Why is Roopkund called Skeleton Lake?

During World War II. an Indian forest Ranger called Hari Kishan Madhwa made a morbid discovery in a remote glacier lake in the Himalayas in Uttarakhand. Something strange was visible in its clear water. On closer inspection, it was revealed that the lake was full of human skeletons. It came to be known as Roop Kund or Skeleton Lake. A DNA sample of 38 skeletons showed that they came from three genetically distinct groups. Who were these people? When did they die? How did they die? Where did they come from?

One old theory associates the remains to an Indian king, his wife and their attendants, all of whom perished in a blizzard some 870 years ago.

Another suggests that some of the remains are of Indian soldiers who tried to invade Tibet in 1841, and were beaten back. More than 70 of them were then forced to find their way home over the Himalayas and died on the way.

Yet another assumes that this could have been a “cemetery” where victims of an epidemic were buried. In villages in the area, there’s a popular folk song that talks about how Goddess Nanda Devi created a hail storm “as hard as iron” which killed people winding their way past the lake. India’s second-highest mountain, Nanda Devi, is revered as a goddess.

Earlier studies of skeletons have found that most of the people who died were tall – “more than average stature”. Most of them were middle-aged adults, aged between 35 and 40. There were no babies or children. Some of them were elderly women. All were of reasonably good health.

Also, it was generally assumed that the skeletons were of a single group of people who died all at once in a single catastrophic incident during the 9th Century.

Scientists genetically analysed and carbon-dated the remains of 38 bodies, including 15 women, found at the lake – some of them date back to around 1,200 years.

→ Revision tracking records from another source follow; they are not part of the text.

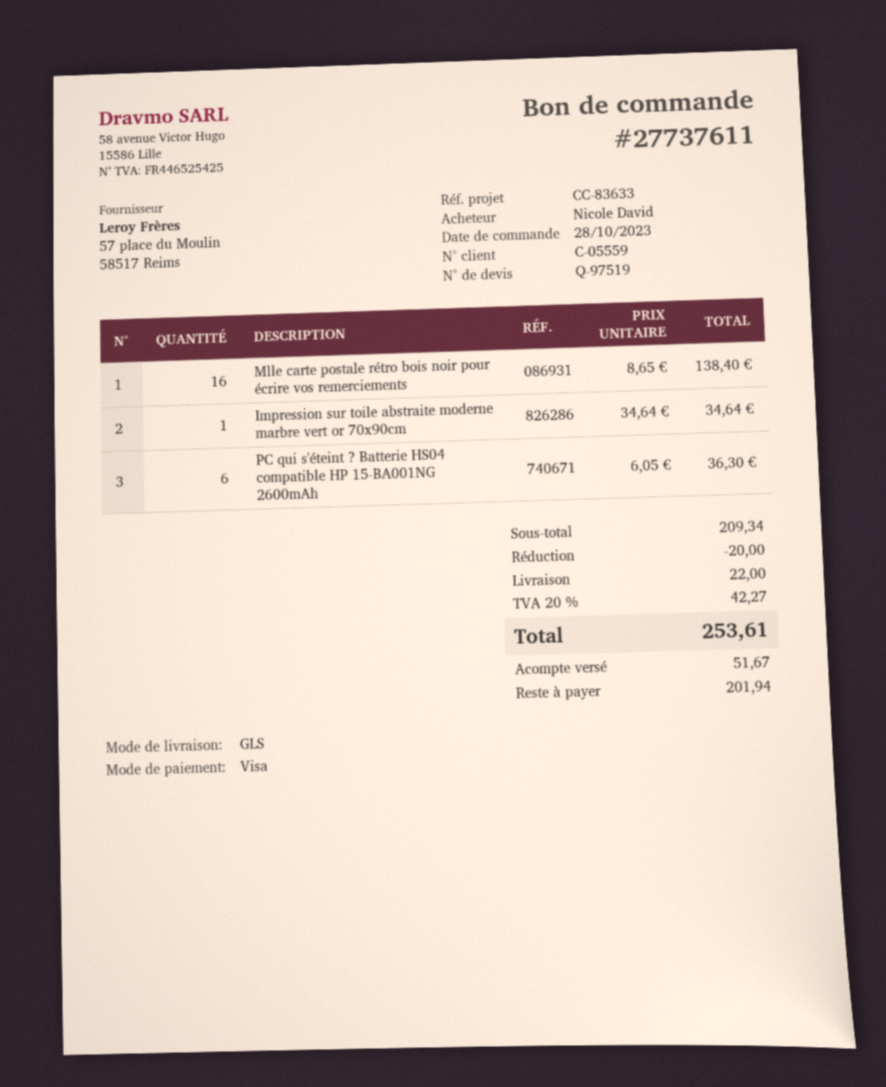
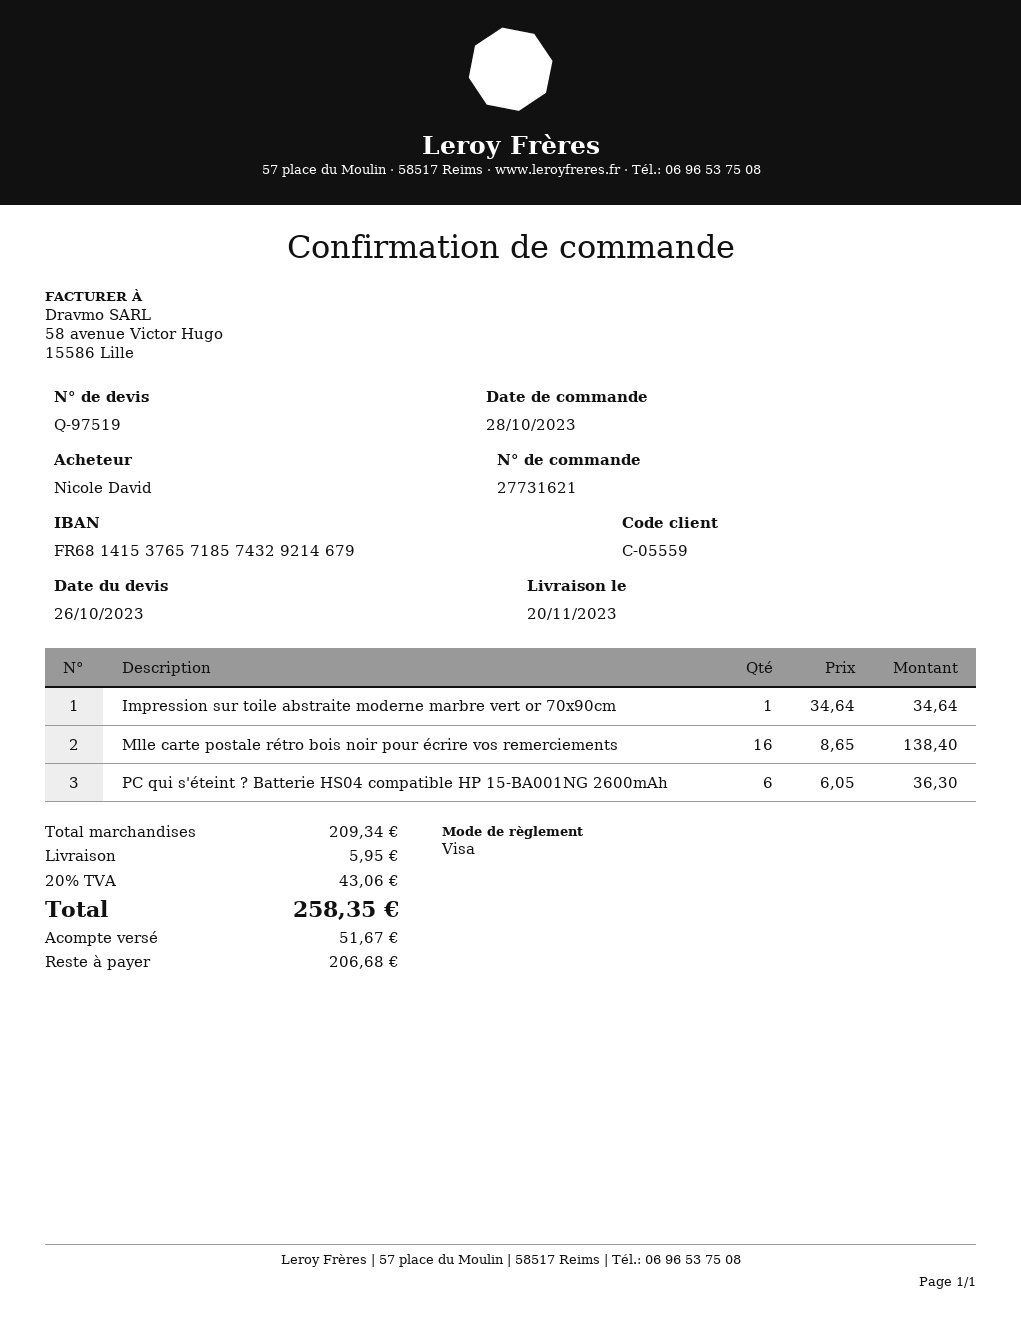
order number: 27737611 -> 27731621
discount: 20.00 -> none
shipping: 22.00 -> 5.95
tax: 20% = 42.27 -> 20% = 43.06
total: 253.61 -> 258.35
balance: 201.94 -> 206.68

They found that the dead were both genetically diverse and their deaths were separated in time by as much as 1,000 years.

But more interestingly, the genetics study found the dead comprised a diverse people: one group of people had genetics similar to present-day people who live in South Asia, while the other “closely related” to people living in present-day Europe, particularly those living in the Greek island of Crete. Also, the people who came from South Asia “do not appear to come from the same population”.

Genetic studies found no evidence of the presence of any ancient bacterial pathogen that could provide disease as an explanation for the cause of deaths.